Desde el control remoto o desde la botonera ?


----------



## victor6298 (May 14, 2015)

DOSMETROS dijo:


> Desde el control remoto o desde la botonera ?


desde el equipo o botonera


----------



## DOSMETROS (May 14, 2015)

Tenes que cambiarle los Push Buttons , es  clásico


----------



## Gudino Roberto duberlin (May 14, 2015)

Hola, una vez encendido el equipo, si no oprimes ningún botón de función, que ocurre?


----------



## victor6298 (May 14, 2015)

Gudino Roberto duberlin dijo:


> Hola, una vez encendido el equipo, si no oprimes ningún botón de función, que ocurre?

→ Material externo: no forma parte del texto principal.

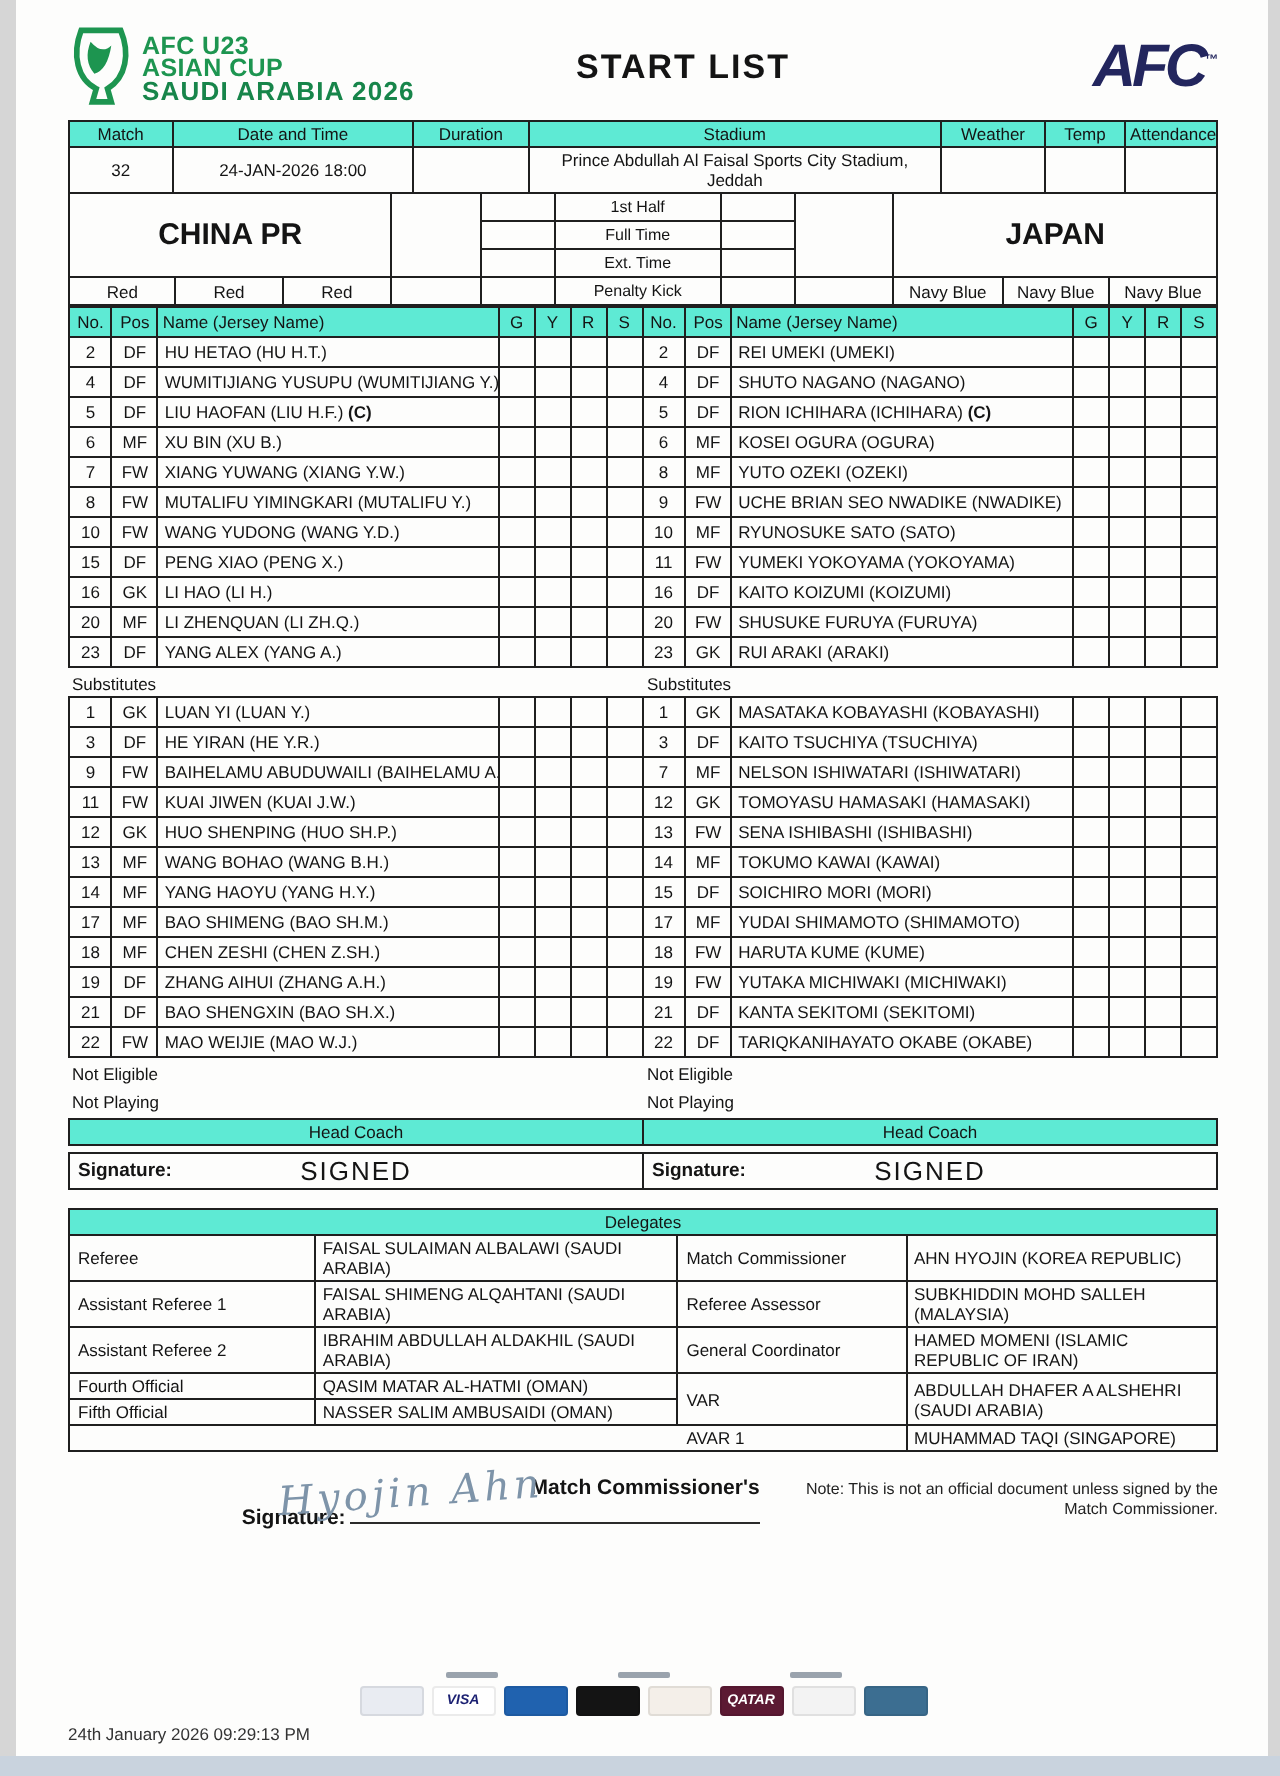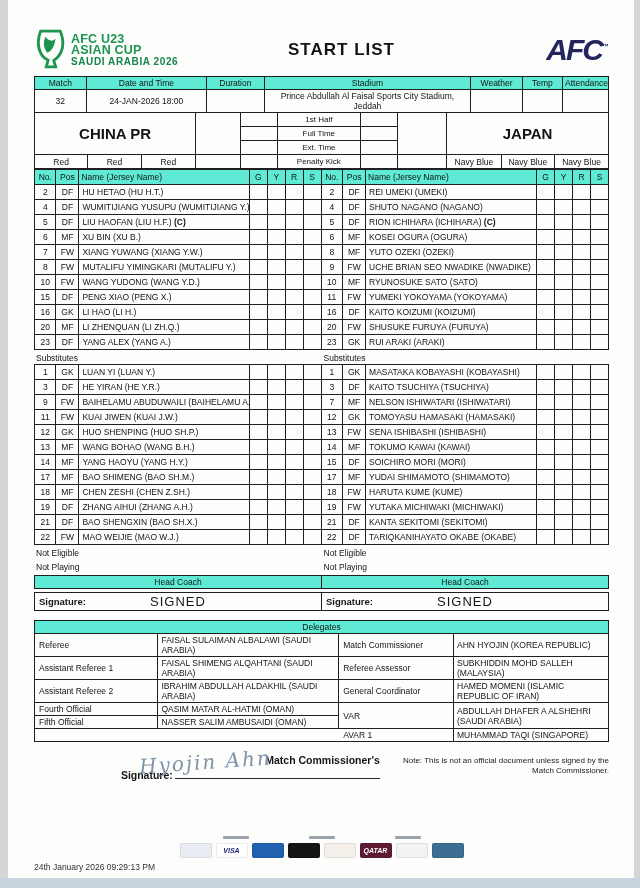--- a/index.html
+++ b/index.html
@@ -4,7 +4,7 @@
 <style>
   html,body{margin:0;padding:0;width:640px;height:888px;background:#d6d6d6;font-family:"Liberation Sans",sans-serif;color:#141414;}
   .page{position:absolute;left:8px;top:0;width:626px;height:878px;background:#fdfdfc;box-sizing:border-box;
-        padding:24px 25px 0 26px;display:flex;flex-direction:column;}
+        padding:8px 25px 0 26px;display:flex;flex-direction:column;}
   .bottom-strip{position:absolute;left:0;top:878px;width:640px;height:10px;background:#c9d3de;}
 
   

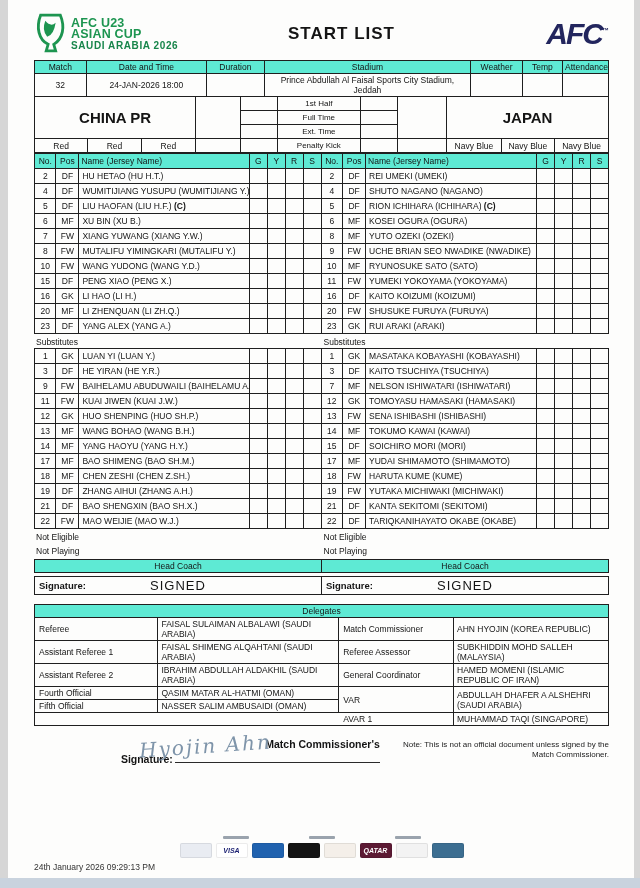--- a/index.html
+++ b/index.html
@@ -11,7 +11,7 @@
   .doc-header{display:flex;align-items:center;justify-content:space-between;height:52px;}
   .comp-logo{display:flex;align-items:center;gap:5px;width:190px;}
   .comp-text{line-height:11px;font-weight:800;color:#1d9550;font-size:12.5px;letter-spacing:.2px;}
-  .comp-text .yr{font-size:10px;letter-spacing:.6px;color:#17854a;}
+  .comp-text .yr{font-size:13px;letter-spacing:.6px;color:#17854a;}
   .doc-title{font-size:17px;font-weight:700;letter-spacing:1px;}
   .afc-logo{width:150px;text-align:right;font-weight:900;font-style:italic;font-size:30px;color:#23265e;letter-spacing:-2px;}
   .afc-logo sup{font-size:7px;letter-spacing:0;}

nada queda encendido, exactamente lo que pasa es esto: yo prendo el equipo y toido bien fino , en cuanto selecciono el radio apenas apenas se escucha el audio se apaga todo, unos 30 segundos despues lo prendo y todo bien pero selecciono en vez del radioel reproductor de cd,entonces hace el escaneo del disco y apenas empieza a sonar se apaga , y el mismo cuento unos 30 seg. despues lo enciendo y todo bien  hasta que haga una seleccion de cualquier funcion


----------



## leo sanzeh (May 16, 2015)

Hay algún mensaje en la pantalla antes de apagarse ??
Pasa lo mismo sin bocinas o con audifonos conectados ??


----------



## victor6298 (May 17, 2015)

leo sanzeh dijo:


> Hay algún mensaje en la pantalla antes de apagarse ??
> Pasa lo mismo sin bocinas o con audifonos conectados ??


tal cual lo escribi antes


----------



## Bleny (May 17, 2015)

Después de apagarse se queda parpadeando el led de standby, y no te deja encender,puede que tengas el amplificador stk dañado y se proteja, 

tendrías de hacerle una revisión visual para ver si encuentras algo fuera de lo normal, si no sabes de electrónica mejor mandarlo a un técnico para no dañarlo mas


----------



## victor6298 (May 18, 2015)

Bleny dijo:


> Después de apagarse se queda parpadeando el led de standby, y no te deja encender,puede que tengas el amplificador stk dañado y se proteja,
> 
> tendrías de hacerle una revisión visual para ver si encuentras algo fuera de lo normal, si no sabes de electrónica mejor mandarlo a un técnico para no dañarlo mas


el equipo se apaga comnpleto


----------



## Bleny (May 18, 2015)

Revisa la fuente de alimentación,según mi opinión podría tener algún fallo que al intentar arrancar no tenga fuerzas y se pare,  ya si eso que te ayuden mejor los experto,por que yo me quedo corto de conocimientos para poder ayudarte mas lo siento


----------